### WORK TO COMPLETE
Using the records below, give again exactly the lines from the line that contains "(243, 161) none" through the line that contains "(218, 243) none", both ends included, and only those.

### GIVEN DATA
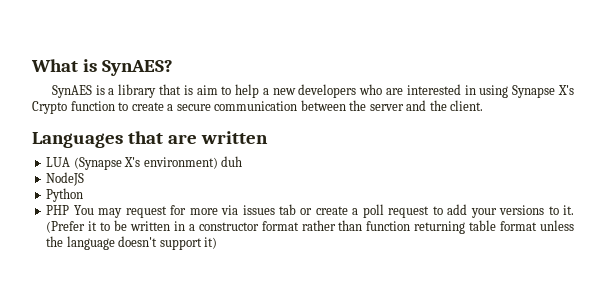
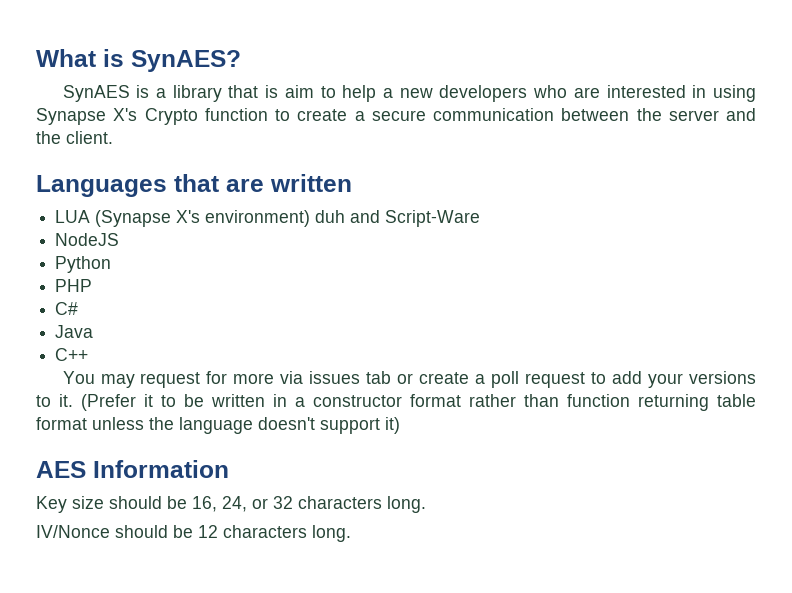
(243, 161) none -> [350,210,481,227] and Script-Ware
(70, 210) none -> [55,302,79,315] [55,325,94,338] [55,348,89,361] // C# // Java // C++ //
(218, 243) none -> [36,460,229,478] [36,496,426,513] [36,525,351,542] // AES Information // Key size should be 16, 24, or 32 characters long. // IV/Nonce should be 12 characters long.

* * *

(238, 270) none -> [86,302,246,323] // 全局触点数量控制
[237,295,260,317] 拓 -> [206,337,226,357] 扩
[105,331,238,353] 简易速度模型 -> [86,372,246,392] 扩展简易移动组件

### EXERCISE RESPONSE
(243, 161) none -> [350,210,481,227] and Script-Ware
(70, 210) none -> [55,302,79,315] [55,325,94,338] [55,348,89,361] // C# // Java // C++ //
(218, 243) none -> [36,460,229,478] [36,496,426,513] [36,525,351,542] // AES Information // Key size should be 16, 24, or 32 characters long. // IV/Nonce should be 12 characters long.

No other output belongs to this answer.